Problem requirements -
Check each line of the data, and copy those where "Shackelford" appears.

──────── Material for this exercise

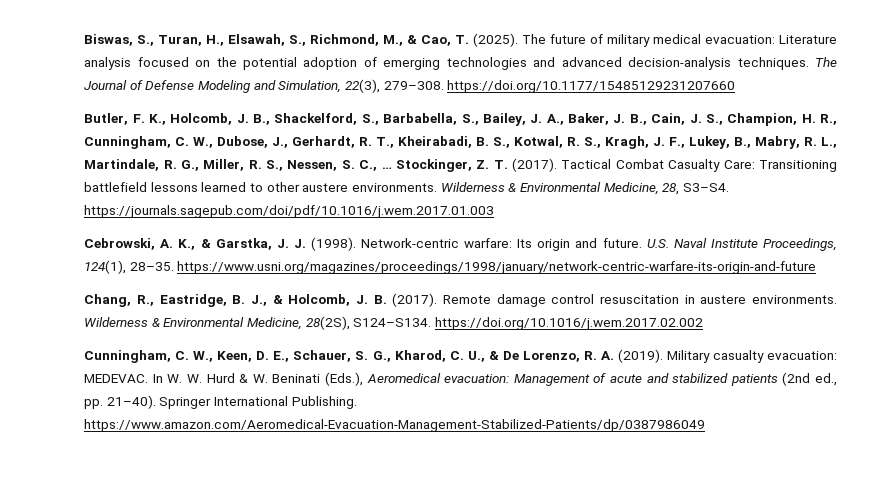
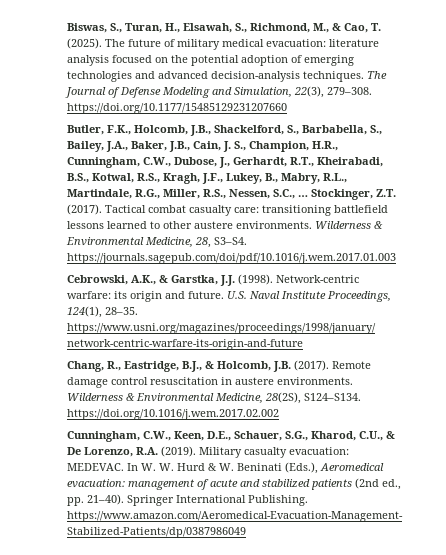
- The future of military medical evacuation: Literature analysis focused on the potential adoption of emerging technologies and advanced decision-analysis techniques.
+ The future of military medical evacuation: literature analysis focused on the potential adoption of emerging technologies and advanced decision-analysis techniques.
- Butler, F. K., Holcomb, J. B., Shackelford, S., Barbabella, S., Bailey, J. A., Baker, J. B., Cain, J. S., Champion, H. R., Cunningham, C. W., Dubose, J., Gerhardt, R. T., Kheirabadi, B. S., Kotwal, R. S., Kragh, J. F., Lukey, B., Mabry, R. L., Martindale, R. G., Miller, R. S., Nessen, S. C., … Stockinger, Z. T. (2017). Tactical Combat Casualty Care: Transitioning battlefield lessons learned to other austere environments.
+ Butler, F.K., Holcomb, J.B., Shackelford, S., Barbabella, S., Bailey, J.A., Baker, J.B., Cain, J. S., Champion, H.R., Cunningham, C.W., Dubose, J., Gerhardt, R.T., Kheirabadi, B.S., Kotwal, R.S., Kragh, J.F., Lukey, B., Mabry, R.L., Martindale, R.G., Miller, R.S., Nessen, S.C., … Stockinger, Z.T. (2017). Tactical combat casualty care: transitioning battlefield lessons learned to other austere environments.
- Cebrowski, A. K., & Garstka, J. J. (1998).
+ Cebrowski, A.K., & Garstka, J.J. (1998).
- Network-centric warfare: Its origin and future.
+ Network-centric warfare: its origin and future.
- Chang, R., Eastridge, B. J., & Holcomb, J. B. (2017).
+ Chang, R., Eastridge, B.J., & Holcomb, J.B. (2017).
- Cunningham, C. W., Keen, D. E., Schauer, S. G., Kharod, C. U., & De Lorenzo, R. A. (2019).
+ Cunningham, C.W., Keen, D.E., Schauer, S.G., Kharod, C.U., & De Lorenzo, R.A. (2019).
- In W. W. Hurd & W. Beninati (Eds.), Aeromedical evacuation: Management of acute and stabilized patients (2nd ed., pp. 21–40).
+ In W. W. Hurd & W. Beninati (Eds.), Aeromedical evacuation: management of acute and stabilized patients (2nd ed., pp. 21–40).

────────────────

Exercise output -
- Butler, F. K., Holcomb, J. B., Shackelford, S., Barbabella, S., Bailey, J. A., Baker, J. B., Cain, J. S., Champion, H. R., Cunningham, C. W., Dubose, J., Gerhardt, R. T., Kheirabadi, B. S., Kotwal, R. S., Kragh, J. F., Lukey, B., Mabry, R. L., Martindale, R. G., Miller, R. S., Nessen, S. C., … Stockinger, Z. T. (2017). Tactical Combat Casualty Care: Transitioning battlefield lessons learned to other austere environments.
+ Butler, F.K., Holcomb, J.B., Shackelford, S., Barbabella, S., Bailey, J.A., Baker, J.B., Cain, J. S., Champion, H.R., Cunningham, C.W., Dubose, J., Gerhardt, R.T., Kheirabadi, B.S., Kotwal, R.S., Kragh, J.F., Lukey, B., Mabry, R.L., Martindale, R.G., Miller, R.S., Nessen, S.C., … Stockinger, Z.T. (2017). Tactical combat casualty care: transitioning battlefield lessons learned to other austere environments.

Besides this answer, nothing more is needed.